Several ABS-CBN teleseryes have had a significant global impact, particularly its classic drama series ‘Pangako Sa ‘Yo’ in Malaysia and Indonesia.
Nestor Castro, a UP anthropology professor, wrote about how ‘Pangako Sa ‘Yo’ became popular in the Southeast Asian countries he visited.
He recalls attending a traditional wedding in Malaysia and being asked by the locals to sing the series’ theme after discovering they were Filipino.
.Castro revealed, “Way back in 2007, I brought my Anthropology students to Kota Belud in Sabah, Malaysia for their fieldwork. One time, we attended a traditional wedding in one of the villages. When those attending the wedding found out that we come from the Philippines, they requested us to sing ‘Pangako Sa ‘Yo,’ the theme song of the Filipino teledrama with the same title, since this TV series was a hit in Malaysia.”
Similarly, when he traveled to Indonesia, there was a parent who told him that his children could speak Tagalog. The parent said they learned to speak Tagalog because of watching “Pangako Sa ‘Yo!”
According to the professor, when he was doing fieldwork in Timika, Papua, Indonesia two years later, one Papuan told him how amazing his children spoke to him in Tagalog, which they learned from watching Tagalog drama series on television. He shared, “I found out that ‘Pangako Sa ‘Yo’ was also popular in Indonesia and people watch it in the original Filipino language with Bahasa Indonesia/Bahasa Melayu subtitles.”
Netizens were able to relate to Castro’s story, saying that foreigners would often ask them about the series which is titled ‘The Promise’ in other countries.
One commented, “Share ko lang din na yung Malaysian kong kasama sa trabaho, shinare na sikat na sikat daw si Jericho Rosales before sa Malaysia.”
Another netizen commented, “I have an African friend from Cameroon who asked me if I have watched ‘The Promise’ I told him I wasn’t familiar with it and his exact words were ‘How come you don’t know that? You don’t know Amor Powers?”
Cambodia did its own adaptation of the program while the show’s 2015 remake was a hit in Thailand.
Aside from ‘Pangako Sa ‘Yo,’ ‘Sana’y Wala Nang Wakas’ was also a hit in Malaysia, and viewers in Myanmar fell in love with ‘Mara Clara.’
Castro said that Filipino films can compete with Korean films but it lacks support from the government.
“So, if you’re wondering how come we can’t compete with Korean films, my answer is we actually can. However, Korean films are very much promoted by the Korean government as part of their “soft power” influence. On the other hand, Filipino television and movie outfits are left to fend for themselves [like] ABS-CBN, which produced Pangako Sa ‘Yo,” he added.
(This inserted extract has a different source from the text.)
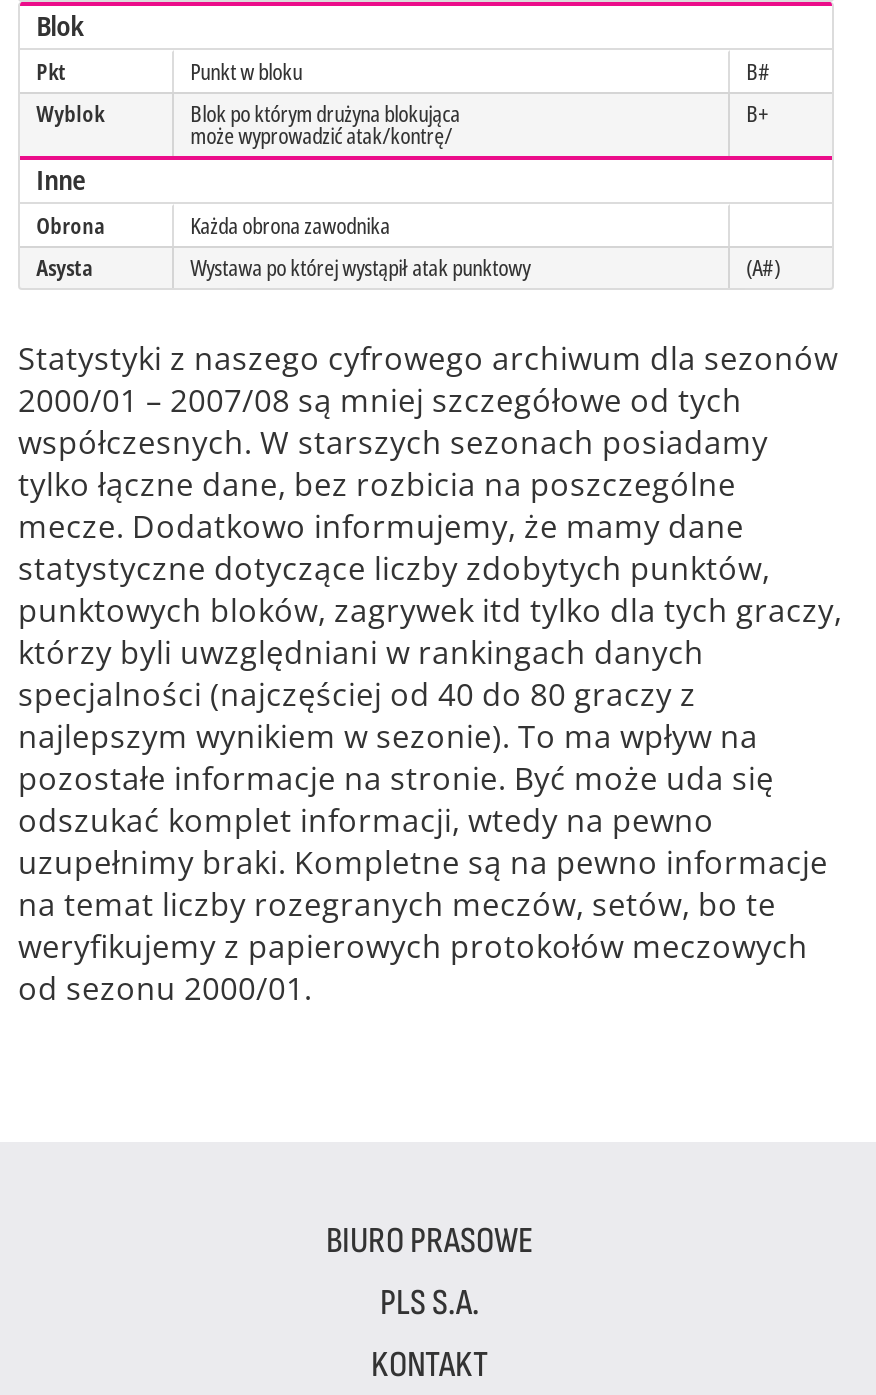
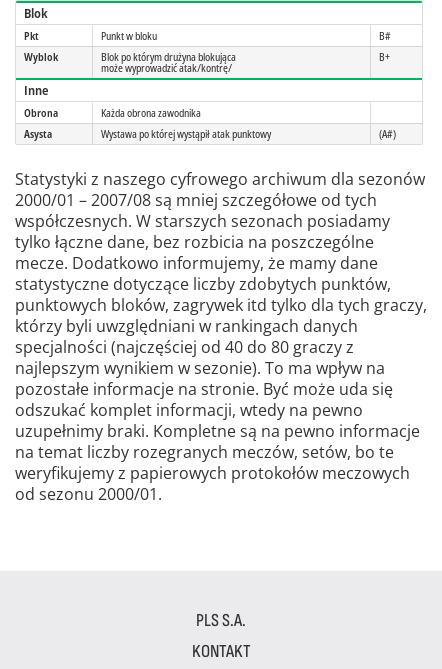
- BIURO PRASOWE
Sen. Jinggoy Estrada previously proposed to ban Korean dramas in the country to give way to Filipino actors. He admitted he said it out of frustration.
Meanwhile, ABS-CBN, the Philippines’ leading content provider, is continuing to distribute its core drama series to the international market. ‘ La Vida Lena’ and ‘The Blood Sisters’, two of its most successful series, are currently airing in Africa and France, respectively
The latest English-dubbed offering from ABS-CBN is the revenge-drama series ‘La Vida Lena,’ which is now running in Africa’s Sub-Saharan countries, including South Africa, Kenya, and Zambia, via the StarTimes channel.
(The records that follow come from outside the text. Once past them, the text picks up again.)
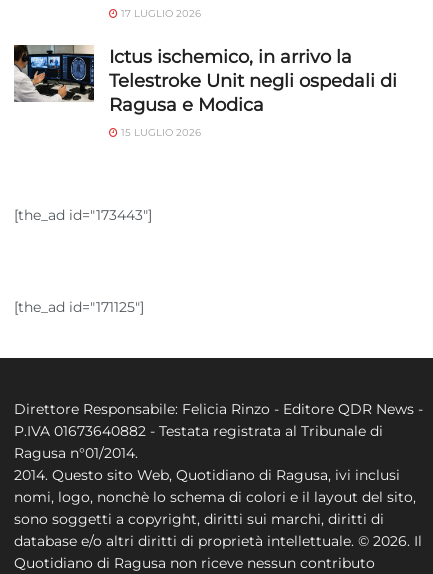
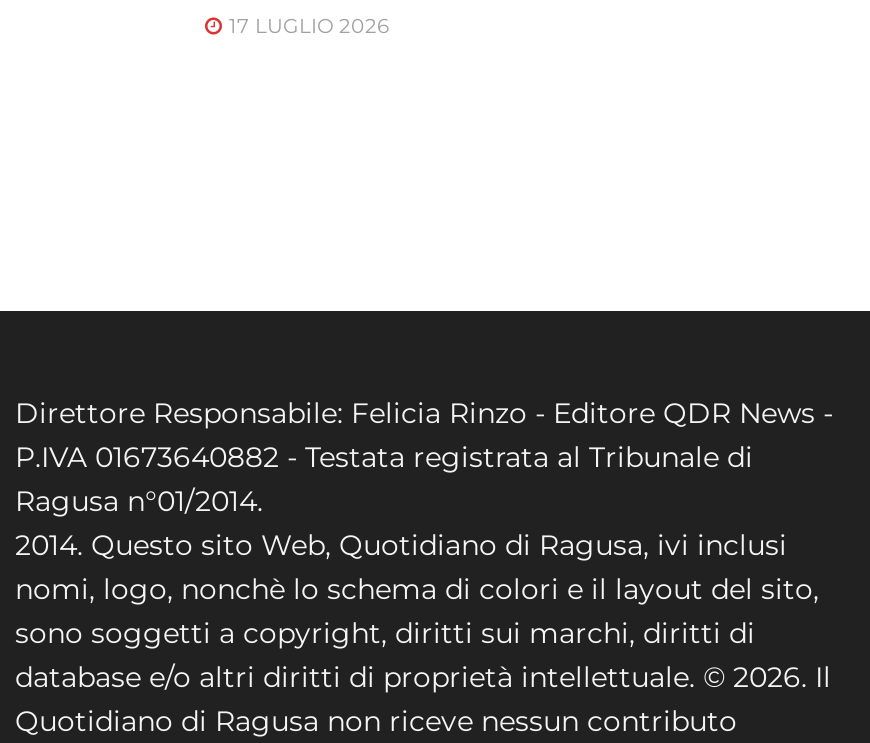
- [image]
- Ictus ischemico, in arrivo la
- Telestroke Unit negli ospedali di
- Ragusa e Modica
- 15 LUGLIO 2026

- [the_ad id="173443"]

- [the_ad id="171125"]
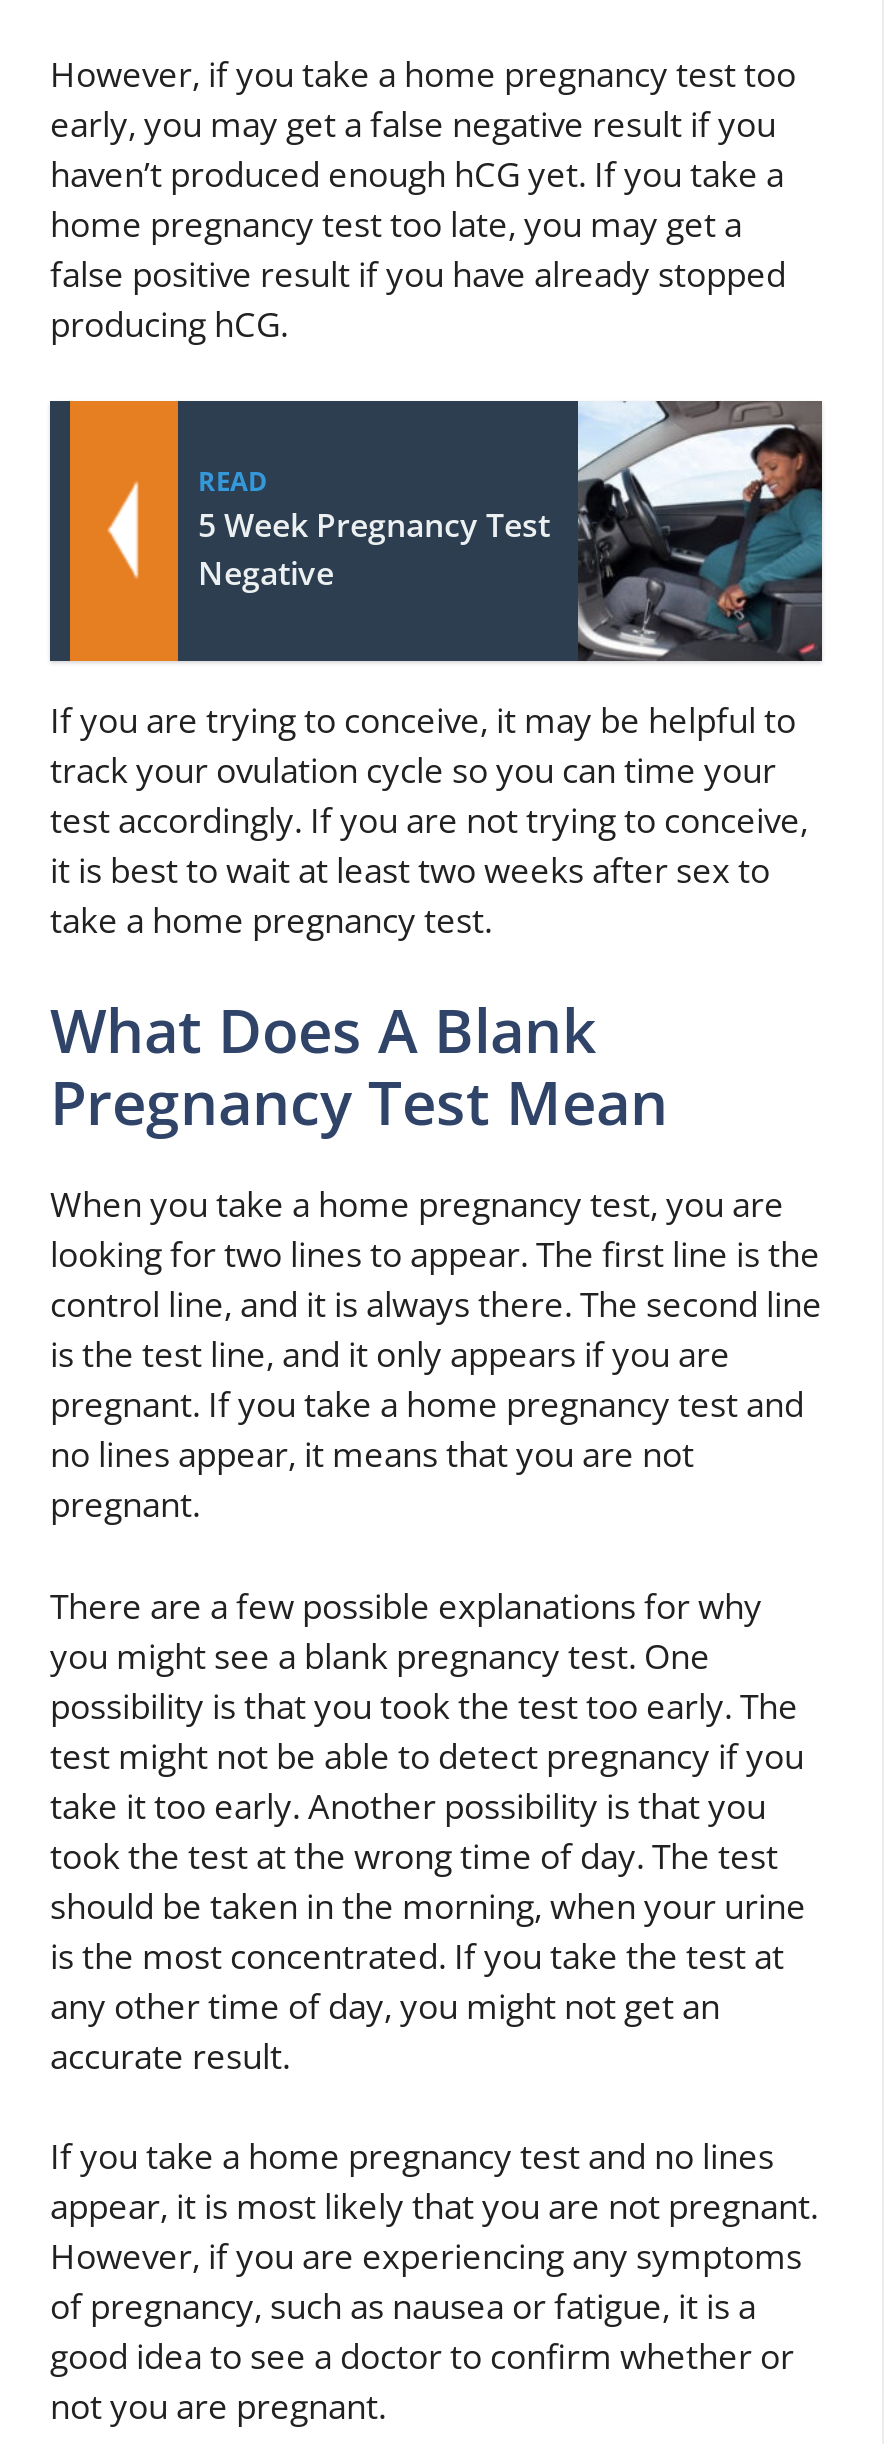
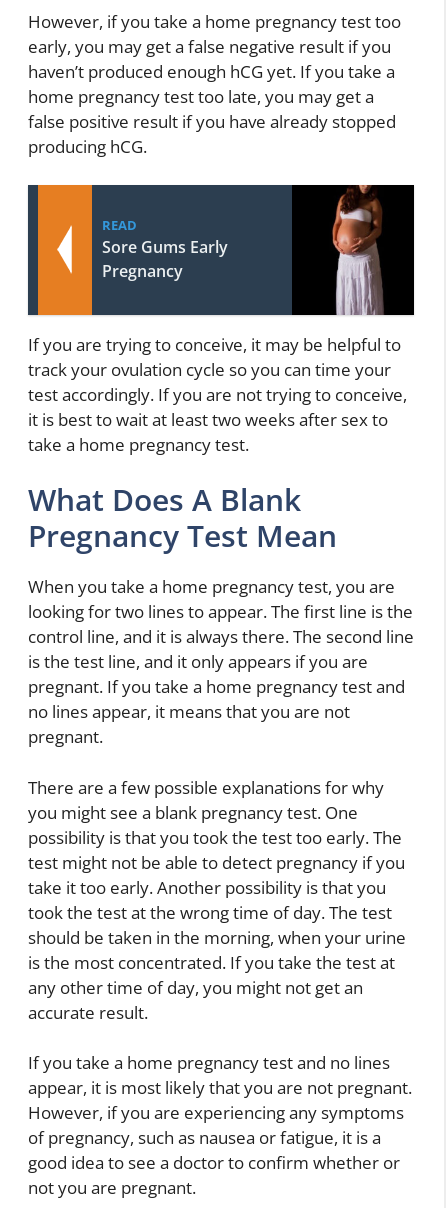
- [image]
+ [image]

- 5 Week Pregnancy Test
- Negative
+ Sore Gums Early
+ Pregnancy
The drama series “The Blood Sisters” from the same network is also making its way to France’s overseas territories. Its French-dubbed version is already airing in New Caledonia, Wallis and Futuna, Polynesia, and Reunion Island on France TV, which is the national channel of France.
Apart from these recent achievements, ABS-CBN continues to make waves in the global content distribution industry by bringing world-class Filipino content of all genres to foreign audiences in over 50 territories around the world—selling over 50,000 hours of content and, most recently, inking a deal with Warner Bros. Discovery will air lifestyle shows in several Asian countries.
Other ABS-CBN programs that have aired in different parts of the world include ‘FPJ’s Ang Probinsyano’, ‘Sandugo’, and ‘Bagong Umaga’ in Africa, the 2015 version of ‘Pangako Sa ‘Yo’ in Latin America, and ‘Huwag Kang Mangamba’ in Myanmar. During this time, its programs ‘Hanggang Saan’ and ‘The Good Son’ were adapted into their own Turkish dramas.